La “distance” avec la saga principale offre a l’histoire plus de possibilité (pas besoin de devoir respecter un cahier des charges trop contraignant) et elle ne s’en prive pas tout en envoyant de ci de là des allusions pour les fans qu’ils ne manquerons pas de remarquer / apprécier. Le triangle (non amoureux je le précise) entre Alone, Sasha et Tenma est original et permet a l’histoire de ne pas se résumer a “tu es un méchant : tu vas dérouiller !”. Dans la grande tradition de Saint Seiya, les combats mêlent devoir, honneur et sens du sacrifice.

Le Duel !

Graphiquement, Saint Seiya G est techniquement supérieur à Lost Caneva, mais son manque de lisibilité le desserre. De plus, le style androgyne des personnages sera un problème pour certain.

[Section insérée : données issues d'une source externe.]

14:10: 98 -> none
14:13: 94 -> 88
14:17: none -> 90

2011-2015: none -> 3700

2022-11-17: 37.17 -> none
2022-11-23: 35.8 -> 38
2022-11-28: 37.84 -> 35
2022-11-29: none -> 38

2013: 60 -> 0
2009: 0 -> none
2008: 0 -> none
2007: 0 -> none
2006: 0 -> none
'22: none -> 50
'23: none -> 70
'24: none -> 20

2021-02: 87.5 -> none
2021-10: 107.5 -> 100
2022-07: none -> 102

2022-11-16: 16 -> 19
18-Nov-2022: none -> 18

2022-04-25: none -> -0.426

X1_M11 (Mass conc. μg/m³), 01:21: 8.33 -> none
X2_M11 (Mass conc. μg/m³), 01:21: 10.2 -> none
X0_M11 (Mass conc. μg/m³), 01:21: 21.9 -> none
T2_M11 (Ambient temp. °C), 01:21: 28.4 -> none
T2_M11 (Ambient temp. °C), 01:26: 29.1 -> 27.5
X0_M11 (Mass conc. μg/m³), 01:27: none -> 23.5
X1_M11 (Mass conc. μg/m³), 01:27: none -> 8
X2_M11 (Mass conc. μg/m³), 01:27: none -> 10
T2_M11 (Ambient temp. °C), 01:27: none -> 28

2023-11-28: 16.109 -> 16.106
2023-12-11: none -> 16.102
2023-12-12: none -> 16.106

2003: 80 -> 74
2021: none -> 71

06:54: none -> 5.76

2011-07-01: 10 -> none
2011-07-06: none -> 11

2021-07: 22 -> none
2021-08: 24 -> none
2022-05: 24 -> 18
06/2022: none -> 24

L’histoire de Lost Caneva à un petit air de déjà vu avec son affrontement entre Hades et l’ordre des chevaliers d’Athena, et ne doit son salut qu’a l’apport de nouveauté et de personnage. Saint Seiya G lui propose un autre angle de vue a la série d’origine, ce qui lui permet de profiter de sa richesse afin de tracer des liens fort entre passé et présent. L’exercice est plus risqué, mais finalement lui porte bénéfice.

Si on cherche a savoir qui est le plus fidèle, on pourrait dire que c’est Lost Caneva car il s’agit d’un scénario de l’auteur d’origine, mais ce dernier supervise aussi Saint Seiya G.

Conclusion, on se retrouve avec ce que je déteste le plus dans un comparatif, a savoir un choix “en fonction de ce que vous voulez” ! (oui parce qu’en général quand j’en vois dans les magazine je hurle contre les journalistes en insinuant que ce sont des vendus qui ne font pas de choix de peur de perdre un sponsors).